Siegel v. Laric Entertainment Corp.

763 N.Y.S.2d 607 | N.Y. App. Div. | 2003

Amended judgment, Supreme Court, New York County (Robert Lippmann, J.), entered April 25, 2002, which, upon a jury verdict, awarded *862plaintiff $11,789, plus interest, costs and disbursements in this breach of employment contract action, and which brings up for review various rulings by the trial court, unanimously reversed, on the law, without costs, the judgment vacated, and the matter remanded for a new trial on the issues of liability and damages with respect to the third cause of action.

Initially, we find that the trial court properly dismissed plaintiff’s first and second causes of action as plaintiff failed to establish that he was entitled to a 20% share of the defendant business and, further, submitted nothing more than speculation regarding the valuation of the business. The trial court erred, however, when it allowed plaintiff’s $100,000 “contract ownership” claim to be submitted to the jury as plaintiff was clearly not entitled to such reimbursement under the terms of the contract. In any event, the jury properly disregarded that request.

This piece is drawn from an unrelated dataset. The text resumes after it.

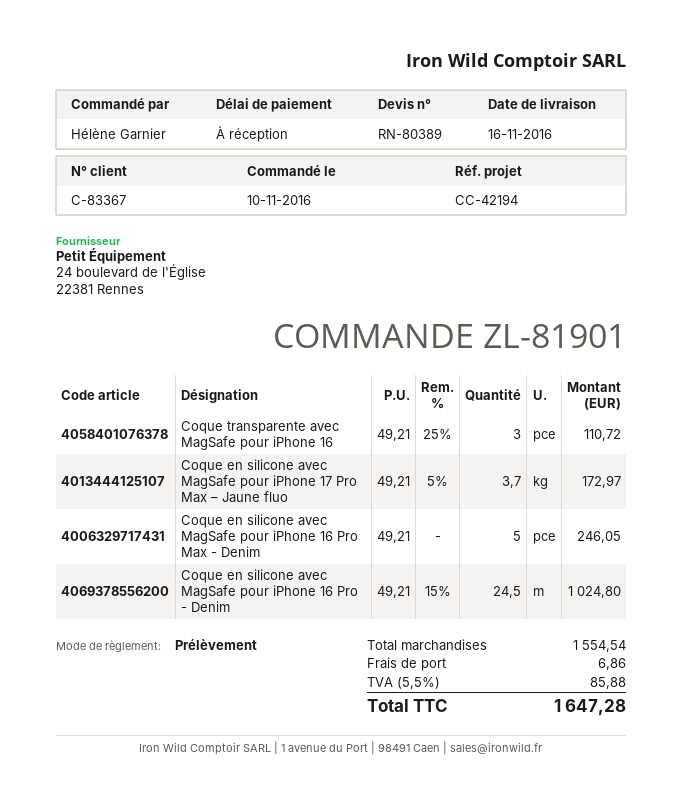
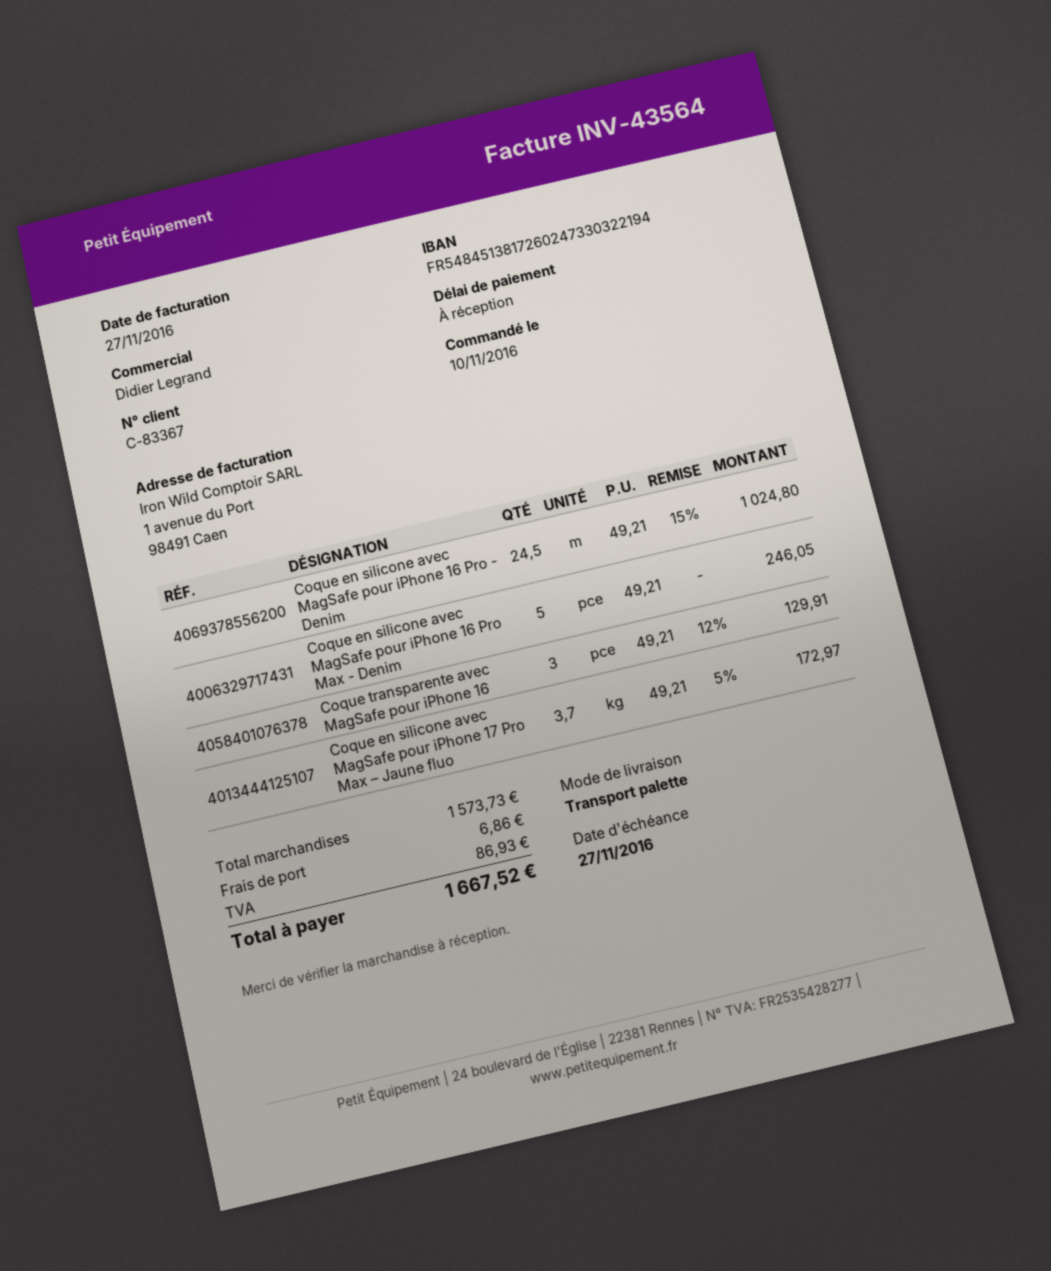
Coque transparente avec MagSafe pour iPhone 16: 3 x 49.21 - 25% = 110.72 -> 3 x 49.21 - 12% = 129.91
subtotal: 1554.54 -> 1573.73
tax: 85.88 -> 86.93
total: 1647.28 -> 1667.52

With regard to plaintiff’s third cause of action sounding in breach of contract for services rendered, the amended judgment must be reversed and a new trial ordered. The damages an employee is entitled to recover for breach of an employment agreement are the amount of wages and other benefits he/she would have received under the contract (see Wiener v LawrencePicaso, Inc., 295 AD2d 273, 274 [2002], lv denied 99 NY2d 504 [2002]; Rebh v Lake George Ventures, 241 AD2d 801, 803 [1997]; see also 52 NY Jur 2d, Employment Relations § 249, at 442-443). The jury in this matter, notwithstanding its finding that plaintiff had performed all of his obligations under the contract, only awarded plaintiff compensation for wages owed him for the period prior to his termination, but neglected to include damages for the unexpired part of the minimum one-year term of the contract. This award reflects an apparent compromise by the jury and warrants reversal (see Rainbow Food Corp. v Tasty Donut, 180 AD2d 721, 723 [1992]).

Moreover, a new trial is also warranted, based upon the trial court’s failure, despite plaintiff’s counsel’s request, to instruct the jury on PJI3d 4:21 (2003), entitled “Contracts — Breach of Employment Contract and Damages,” which provides, in relevant part: “When there has been a breach of an employment contract, the employee is entitled to recover the amount of salary and other benefits that (he, she) would have received under the contract, less certain deductions [for failure to mitigate damages].”

Finally, we find that the trial court erred when it awarded interest from the date of the jury verdict, rather than from the date of the breach of contract. It is well established that dam*863ages are intended to return the parties to the point when the breach arose and to place the nonbreaching party in as good a position as it would have been had the contract been performed (Goodstein Constr. Corp. v City of New York, 80 NY2d 366, 373 [1992], citing Restatement [Second] of Contracts § 347, Comment a; § 344). Consequently, damages awarded in breach of contract actions are ordinarily ascertained as of the date of the breach (Brushton-Moira Cent. School Dist. v Fred H. Thomas Assoc., 91 NY2d 256, 261 [1998]; Rodriguez & Co. v MooreMcCormack Lines, 32 NY2d 425, 429 [1973]).

The jury herein, by finding that defendants had breached the contract of employment, implicitly concluded that the breach occurred on the date plaintiff was terminated. Accordingly, any interest should have been computed from that termination date.

We have considered plaintiff’s remaining contentions and consider them to be without merit. Concur — Nardelli, J.P., Tom, Andrias, Sullivan and Friedman, JJ.